# Requirement:
The output is the lines below from the one with "[79,196,239,214] Maintain sorting" through the one with "[1075,154,1142,169] - and", both included, printed exactly and with no other line.

# Data to examine:
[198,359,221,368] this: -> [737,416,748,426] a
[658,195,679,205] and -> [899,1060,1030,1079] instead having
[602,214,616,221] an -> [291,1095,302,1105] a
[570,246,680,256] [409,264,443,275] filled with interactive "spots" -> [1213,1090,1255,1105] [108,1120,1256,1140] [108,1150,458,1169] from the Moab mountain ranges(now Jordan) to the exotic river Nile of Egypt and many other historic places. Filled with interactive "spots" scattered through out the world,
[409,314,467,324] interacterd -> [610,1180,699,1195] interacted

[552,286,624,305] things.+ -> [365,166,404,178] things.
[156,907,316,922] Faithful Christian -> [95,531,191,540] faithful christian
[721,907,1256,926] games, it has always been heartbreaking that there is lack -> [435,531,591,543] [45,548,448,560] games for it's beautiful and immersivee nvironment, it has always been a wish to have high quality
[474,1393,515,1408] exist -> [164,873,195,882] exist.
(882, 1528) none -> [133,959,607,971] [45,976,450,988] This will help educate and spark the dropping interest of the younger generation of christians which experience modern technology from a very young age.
---
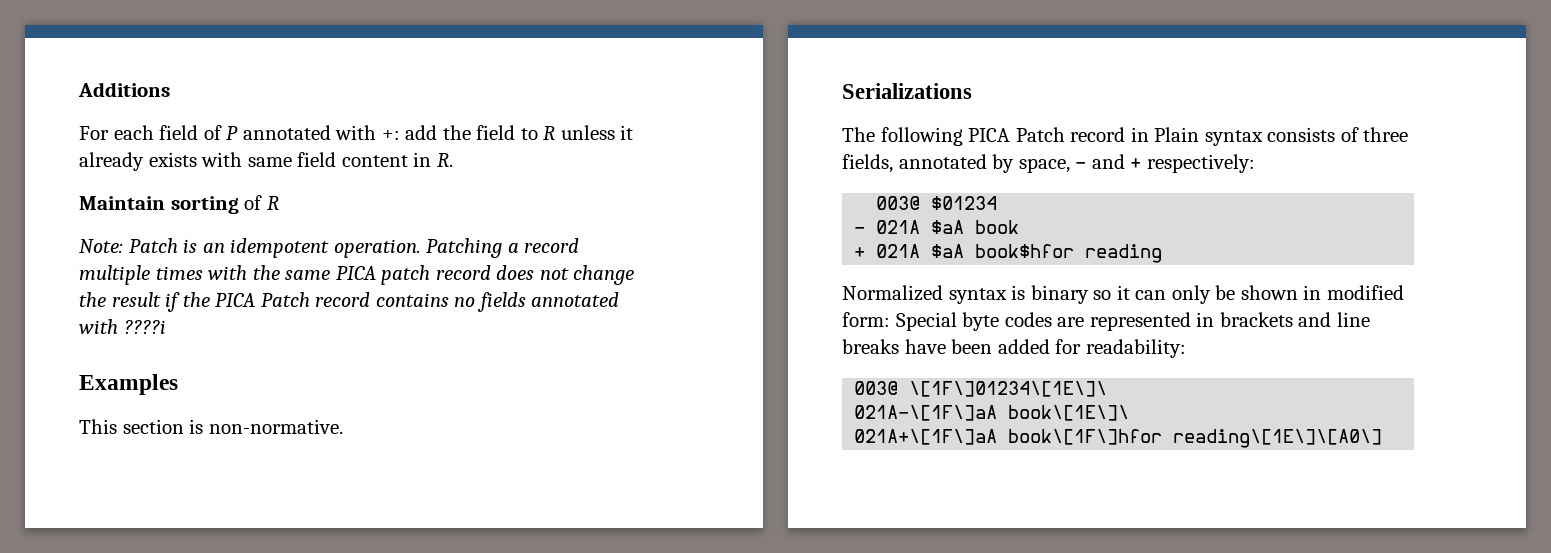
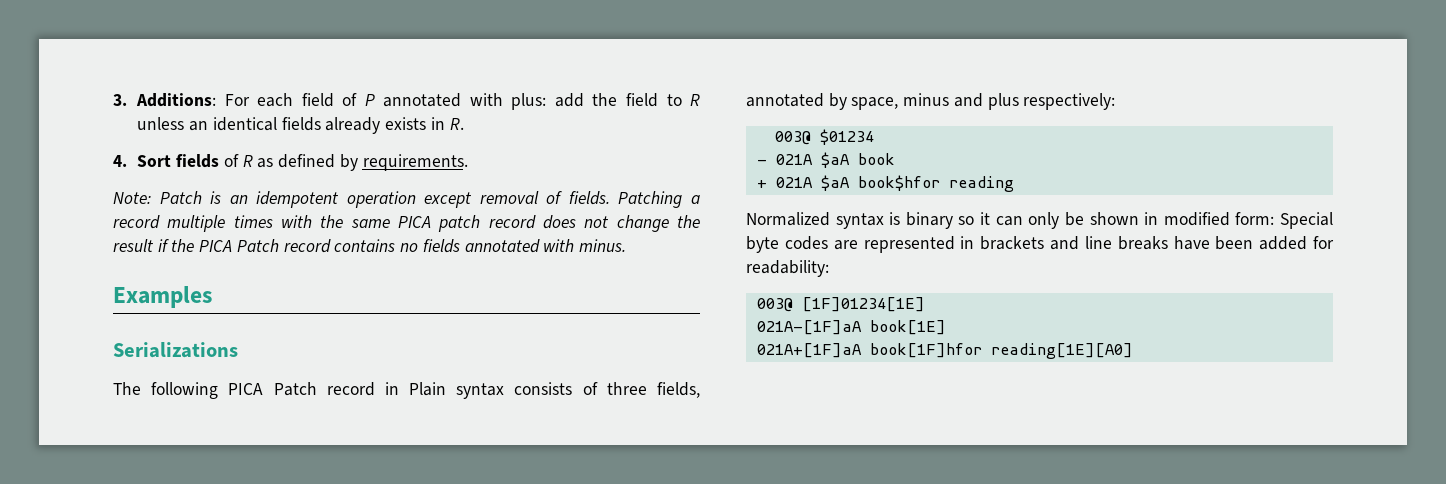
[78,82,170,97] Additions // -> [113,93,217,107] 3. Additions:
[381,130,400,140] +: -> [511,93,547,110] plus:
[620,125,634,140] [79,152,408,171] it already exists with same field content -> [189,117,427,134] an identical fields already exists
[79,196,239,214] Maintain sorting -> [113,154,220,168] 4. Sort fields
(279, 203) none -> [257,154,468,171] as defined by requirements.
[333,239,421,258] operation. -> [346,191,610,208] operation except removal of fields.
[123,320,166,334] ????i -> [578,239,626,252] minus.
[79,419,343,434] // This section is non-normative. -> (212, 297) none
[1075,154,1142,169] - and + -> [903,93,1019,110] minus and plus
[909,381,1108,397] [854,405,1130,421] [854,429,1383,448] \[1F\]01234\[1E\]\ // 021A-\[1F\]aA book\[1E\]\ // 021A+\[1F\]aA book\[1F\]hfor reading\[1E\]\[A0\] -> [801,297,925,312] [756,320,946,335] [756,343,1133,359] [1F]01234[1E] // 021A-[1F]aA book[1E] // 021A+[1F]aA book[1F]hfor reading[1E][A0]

# Your response:
[79,196,239,214] Maintain sorting -> [113,154,220,168] 4. Sort fields
(279, 203) none -> [257,154,468,171] as defined by requirements.
[333,239,421,258] operation. -> [346,191,610,208] operation except removal of fields.
[123,320,166,334] ????i -> [578,239,626,252] minus.
[79,419,343,434] // This section is non-normative. -> (212, 297) none
[1075,154,1142,169] - and + -> [903,93,1019,110] minus and plus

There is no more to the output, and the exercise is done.